■ Work required
After finding the line that contains "width:460px; height:48px;" in the entries below, retype it and every following line precisely, the last included.
*** Block opens ***
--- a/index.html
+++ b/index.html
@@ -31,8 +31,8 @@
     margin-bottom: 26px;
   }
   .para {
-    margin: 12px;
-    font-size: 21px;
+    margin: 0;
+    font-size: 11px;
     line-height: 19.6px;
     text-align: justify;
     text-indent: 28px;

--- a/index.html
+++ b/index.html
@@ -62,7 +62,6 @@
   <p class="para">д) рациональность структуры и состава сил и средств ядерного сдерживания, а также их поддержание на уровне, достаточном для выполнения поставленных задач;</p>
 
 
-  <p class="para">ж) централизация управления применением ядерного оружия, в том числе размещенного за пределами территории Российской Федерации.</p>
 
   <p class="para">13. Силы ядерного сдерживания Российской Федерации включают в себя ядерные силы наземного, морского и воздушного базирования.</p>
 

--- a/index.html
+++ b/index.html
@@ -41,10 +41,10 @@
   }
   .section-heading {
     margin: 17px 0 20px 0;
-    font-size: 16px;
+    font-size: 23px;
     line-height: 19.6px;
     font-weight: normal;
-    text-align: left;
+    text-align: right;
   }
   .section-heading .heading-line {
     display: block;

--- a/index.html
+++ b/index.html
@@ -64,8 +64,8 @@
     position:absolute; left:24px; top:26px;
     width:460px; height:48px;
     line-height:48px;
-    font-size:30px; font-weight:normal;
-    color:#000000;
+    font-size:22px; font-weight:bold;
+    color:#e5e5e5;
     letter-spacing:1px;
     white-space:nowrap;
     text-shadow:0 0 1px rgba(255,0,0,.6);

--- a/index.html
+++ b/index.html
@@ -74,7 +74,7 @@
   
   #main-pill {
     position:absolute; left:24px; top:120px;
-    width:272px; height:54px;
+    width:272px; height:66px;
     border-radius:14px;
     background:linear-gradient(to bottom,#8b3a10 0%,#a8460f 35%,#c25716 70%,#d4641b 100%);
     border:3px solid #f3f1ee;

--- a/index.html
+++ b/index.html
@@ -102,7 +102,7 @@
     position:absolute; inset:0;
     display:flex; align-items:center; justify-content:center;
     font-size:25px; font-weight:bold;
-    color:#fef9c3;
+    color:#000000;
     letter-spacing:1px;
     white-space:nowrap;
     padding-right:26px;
*** Block closes ***
■ Result of this task
     width:460px; height:48px;
     line-height:48px;
-    font-size:30px; font-weight:normal;
-    color:#000000;
+    font-size:22px; font-weight:bold;
+    color:#e5e5e5;
     letter-spacing:1px;
     white-space:nowrap;
     text-shadow:0 0 1px rgba(255,0,0,.6);

--- a/index.html
+++ b/index.html
@@ -74,7 +74,7 @@
   
   #main-pill {
     position:absolute; left:24px; top:120px;
-    width:272px; height:54px;
+    width:272px; height:66px;
     border-radius:14px;
     background:linear-gradient(to bottom,#8b3a10 0%,#a8460f 35%,#c25716 70%,#d4641b 100%);
     border:3px solid #f3f1ee;

--- a/index.html
+++ b/index.html
@@ -102,7 +102,7 @@
     position:absolute; inset:0;
     display:flex; align-items:center; justify-content:center;
     font-size:25px; font-weight:bold;
-    color:#fef9c3;
+    color:#000000;
     letter-spacing:1px;
     white-space:nowrap;
     padding-right:26px;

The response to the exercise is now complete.